Today a little boy, only 6 years old, fell into the creek at the park across from my house. In the half hour from when his mother called the police, to when they found him face down, it was enough time for him to succumb. Seeing him airlifted out of the park, then seeing the police wheel this kids bike from near the creek, my heart just stopped. I keep seeing the bike. It makes me think of my own brother dying, but it also makes me think about how lucky I am. How extremely lucky I am that my kids are alive, and well.I can't help but wonder where the mother was, why I didn't hear anyone calling this little boy when she was supposedly looking for him. I was home, sick on the couch. I would have heard someone shouting looking for a child. Why he wasn't at school?

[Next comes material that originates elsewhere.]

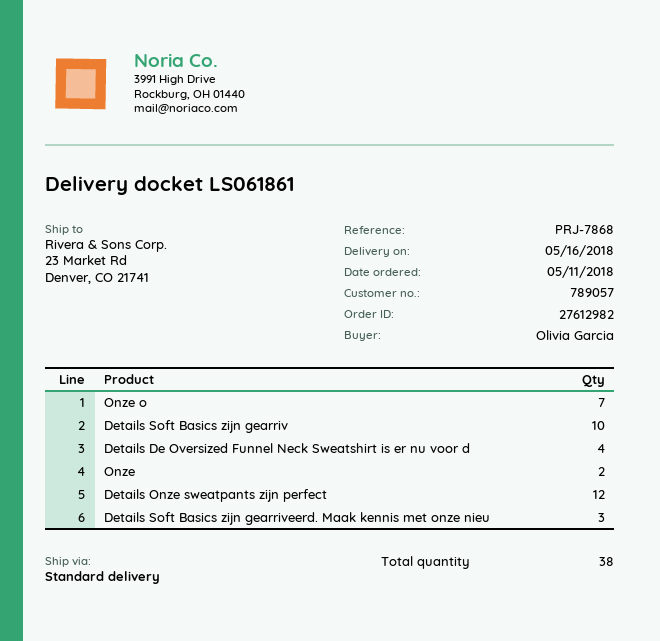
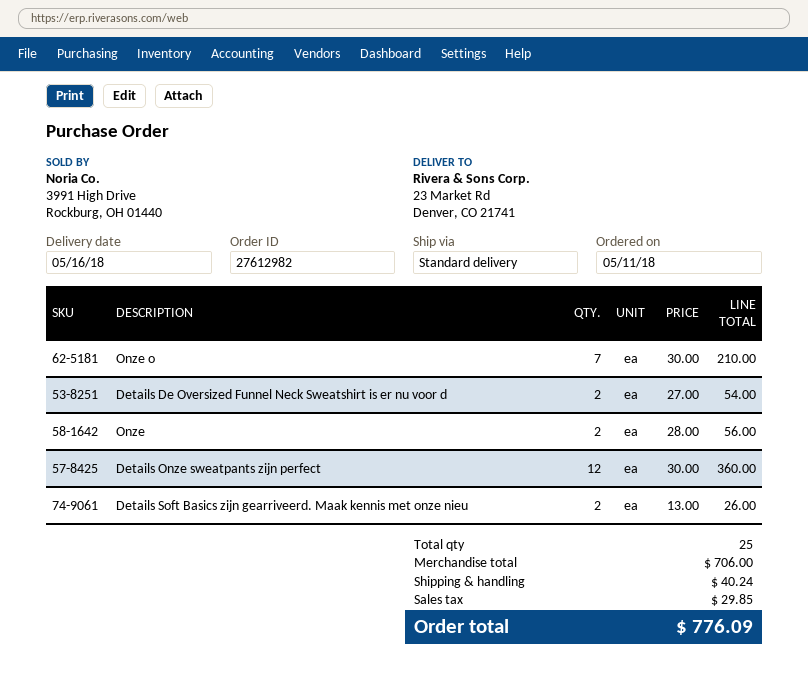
Details Soft Basics zijn gearriv: 10 -> none
Details De Oversized Funnel Neck Sweatshirt is er nu voor d: 4 -> 2
Details Soft Basics zijn gearriveerd. Maak kennis met onze nieu: 3 -> 2
total quantity: 38 -> 25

It if he was home sick, why was he outside at the park? Who lets a 6 year old go to the park alone? If he got out of the house why did it take so long for her to start looking? This same child, the most heartbreaking part of the story is, he was the same child who just this past summer nearly died of drowning in a pool. He was in a coma for a month. I can't help but think if my child had spent a month in hospital in a coma, I wouldn't let him out of my sight. I would have watched him. My heart is breaking though for the guilt this mother feels. The same questions I find racing through my mind, as an unrelated adult to this child, she will have to live with for the rest of her life.That horrible realization that she had a second chance with her baby, only to have him die of drowning again. Oh my God I can't even imagine.So today was full of rain and grey skies, and the tragic death of a little 6 year old boy. He died all alone and he shouldn't have even been near that swollen creek, never mind facing that awful death alone. My heart is in pain. If my kids were here right now, I would be hugging them close.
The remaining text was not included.